Image comparison data:
§ §

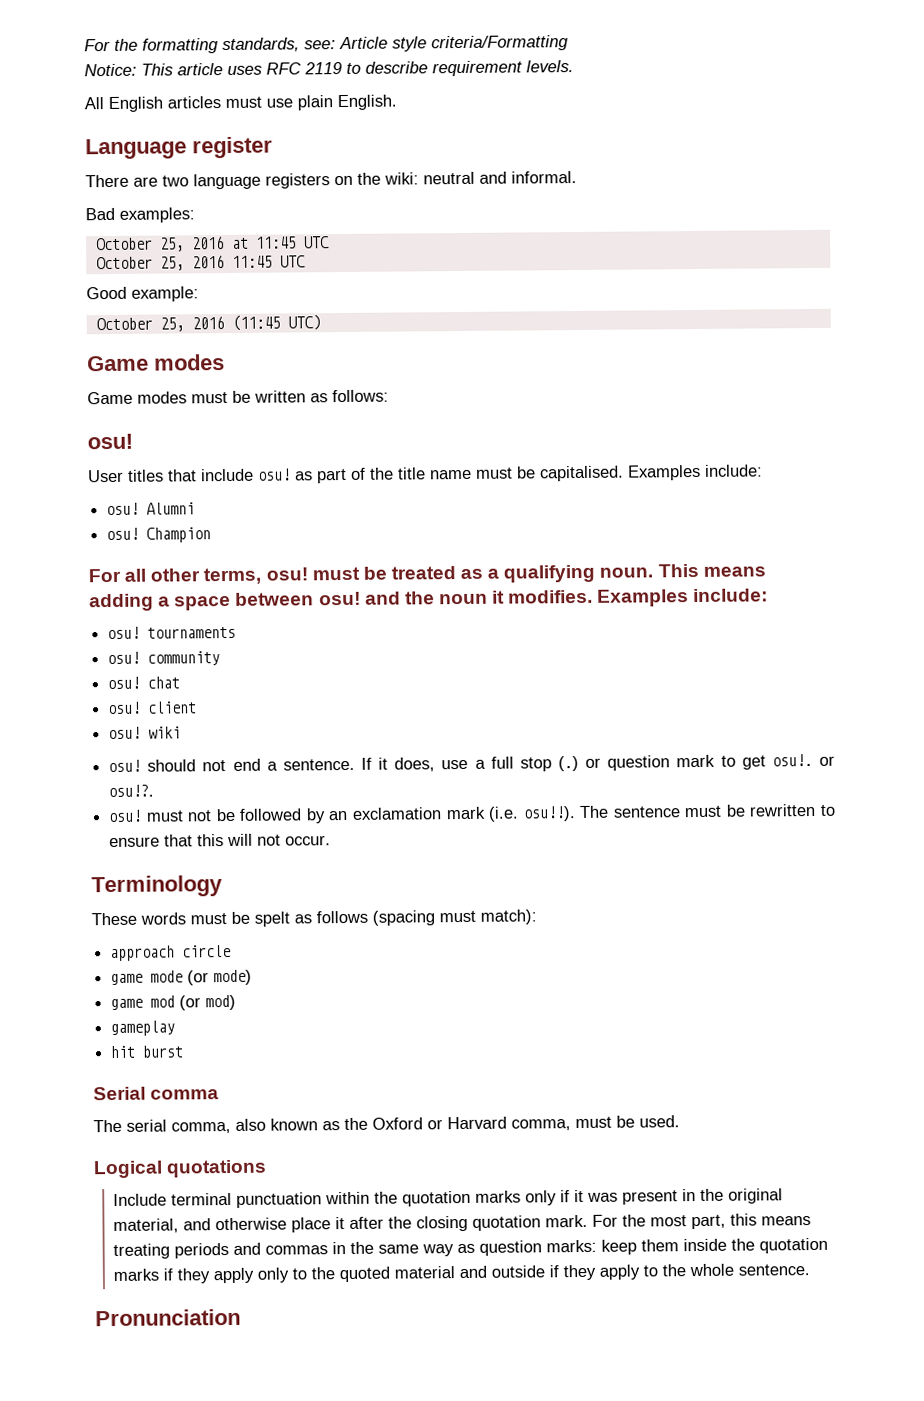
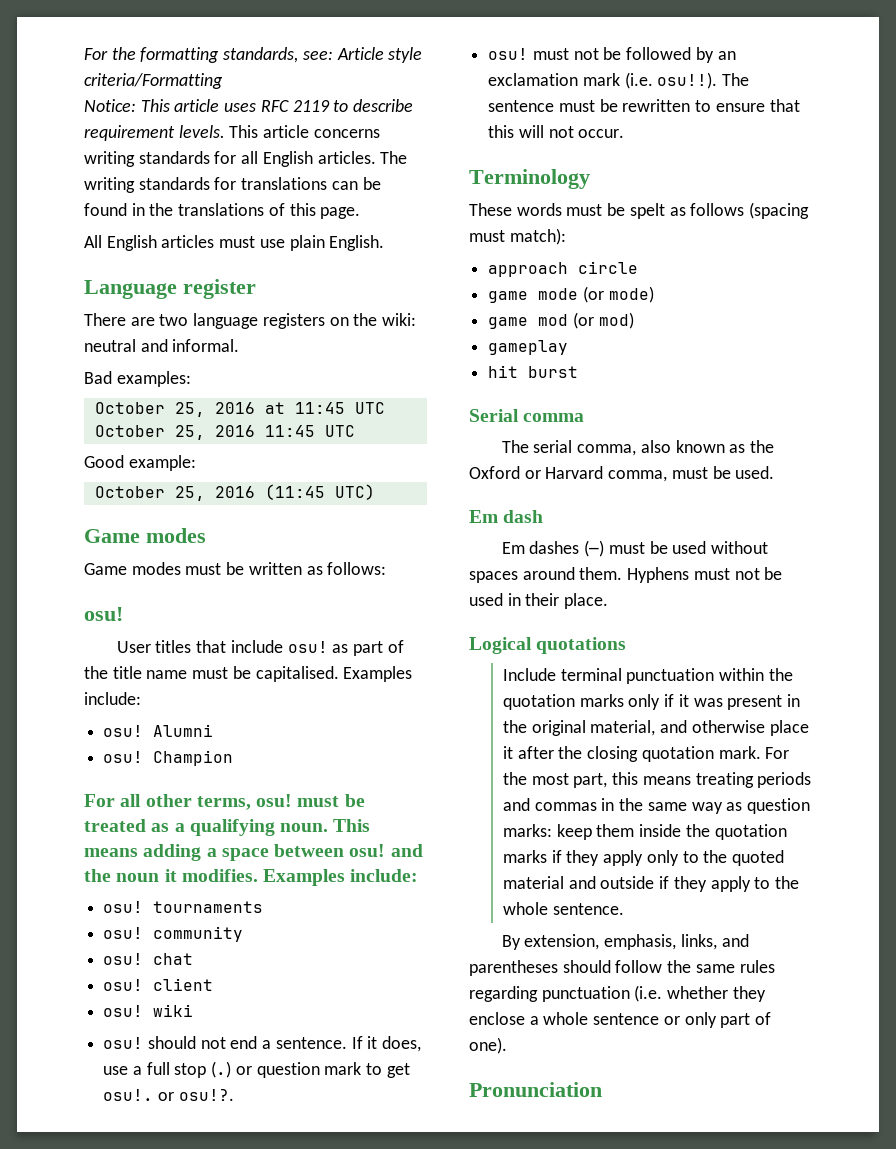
(574, 66) none -> [229,125,380,138] [84,151,408,167] [84,177,381,193] [84,203,361,219] This article concerns writing standards for all English articles. The writing standards for translations can be found in the translations of this page.
(680, 1121) none -> [469,510,544,523] [501,540,769,557] [469,567,783,583] [469,593,609,609] // Em dash // Em dashes (—) must be used without spaces around them. Hyphens must not be used in their place.
(811, 1270) none -> [501,934,749,950] [469,960,775,976] [469,985,766,1002] [469,1012,772,1028] [469,1037,507,1054] // By extension, emphasis, links, and parentheses should follow the same rules regarding punctuation (i.e. whether they enclose a whole sentence or only part of one).

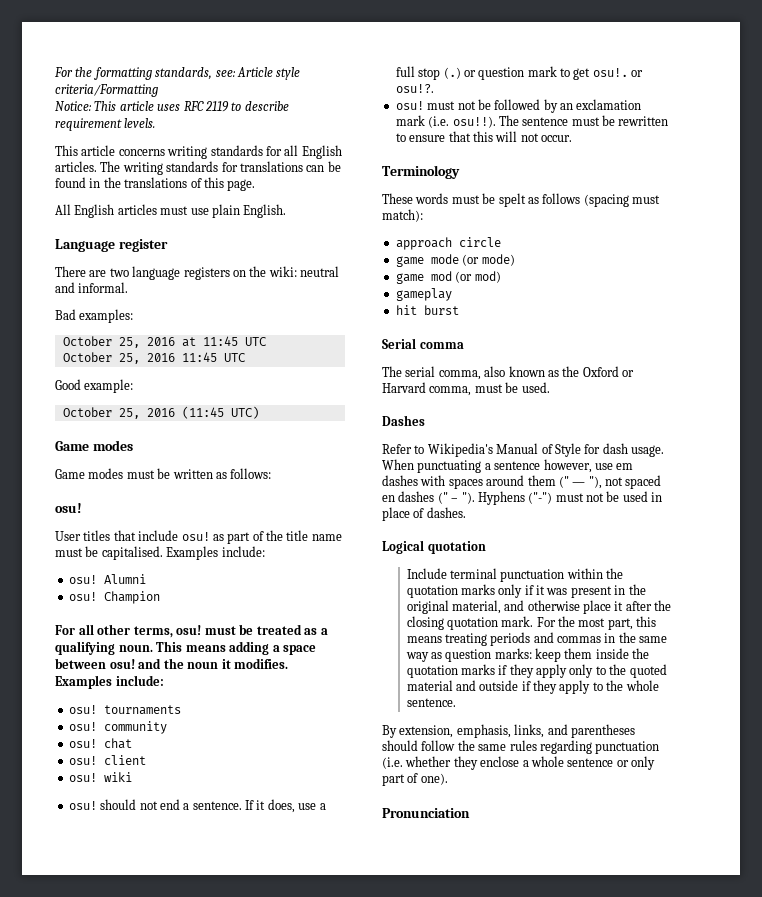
(225, 131) none -> (156, 123) //
[469,510,544,523] [501,540,769,557] [469,567,690,583] Em dash // Em dashes (—) must be used without spaces around them. Hyphens -> [382,415,425,426] [382,443,664,457] [382,459,634,473] [382,475,662,489] [382,491,553,505] Dashes // Refer to Wikipedia's Manual of Style for dash usage. When punctuating a sentence however, use em dashes with spaces around them (" — "), not spaced en dashes (" – "). Hyphens ("-")
[525,593,609,609] their place. -> [382,507,466,521] place of dashes.
[536,637,627,654] quotations -> [427,541,486,554] quotation

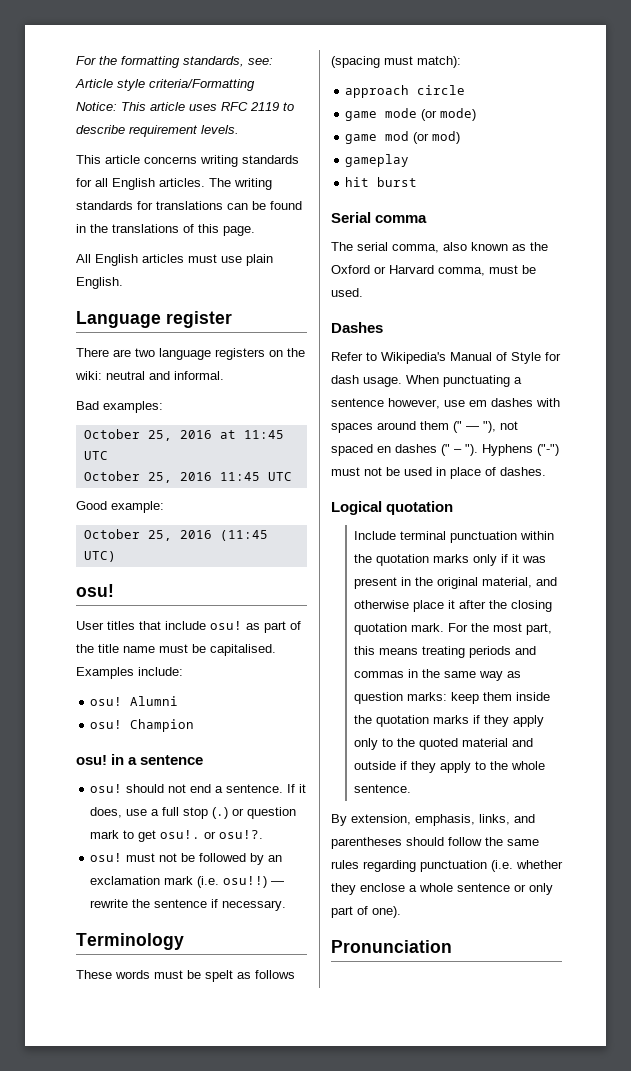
[55,440,133,451] [55,468,272,479] // Game modes // Game modes must be written as follows: -> (116, 556) none
[55,624,328,638] [55,641,317,655] [55,658,289,669] [55,675,164,689] [68,705,181,715] [68,721,167,734] [68,738,132,749] [68,755,146,765] [68,772,132,782] For all other terms, osu! must be treated as a qualifying noun. This means adding a space between osu! and the noun it modifies. Examples include: // osu! tournaments // osu! community // osu! chat // osu! client // osu! wiki -> [76,754,204,765] osu! in a sentence
[452,115,669,128] [395,131,572,142] osu!!). The sentence must be rewritten to ensure that this will not occur. -> [223,876,285,888] [90,899,287,911] osu!!) — rewrite the sentence if necessary.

§ §

- **What to produce**: All of the data above should be transcribed verbatim, with pictures omitted.

- **Answer to the problem**:
(574, 66) none -> [229,125,380,138] [84,151,408,167] [84,177,381,193] [84,203,361,219] This article concerns writing standards for all English articles. The writing standards for translations can be found in the translations of this page.
(680, 1121) none -> [469,510,544,523] [501,540,769,557] [469,567,783,583] [469,593,609,609] // Em dash // Em dashes (—) must be used without spaces around them. Hyphens must not be used in their place.
(811, 1270) none -> [501,934,749,950] [469,960,775,976] [469,985,766,1002] [469,1012,772,1028] [469,1037,507,1054] // By extension, emphasis, links, and parentheses should follow the same rules regarding punctuation (i.e. whether they enclose a whole sentence or only part of one).

(225, 131) none -> (156, 123) //
[469,510,544,523] [501,540,769,557] [469,567,690,583] Em dash // Em dashes (—) must be used without spaces around them. Hyphens -> [382,415,425,426] [382,443,664,457] [382,459,634,473] [382,475,662,489] [382,491,553,505] Dashes // Refer to Wikipedia's Manual of Style for dash usage. When punctuating a sentence however, use em dashes with spaces around them (" — "), not spaced en dashes (" – "). Hyphens ("-")
[525,593,609,609] their place. -> [382,507,466,521] place of dashes.
[536,637,627,654] quotations -> [427,541,486,554] quotation

[55,440,133,451] [55,468,272,479] // Game modes // Game modes must be written as follows: -> (116, 556) none
[55,624,328,638] [55,641,317,655] [55,658,289,669] [55,675,164,689] [68,705,181,715] [68,721,167,734] [68,738,132,749] [68,755,146,765] [68,772,132,782] For all other terms, osu! must be treated as a qualifying noun. This means adding a space between osu! and the noun it modifies. Examples include: // osu! tournaments // osu! community // osu! chat // osu! client // osu! wiki -> [76,754,204,765] osu! in a sentence
[452,115,669,128] [395,131,572,142] osu!!). The sentence must be rewritten to ensure that this will not occur. -> [223,876,285,888] [90,899,287,911] osu!!) — rewrite the sentence if necessary.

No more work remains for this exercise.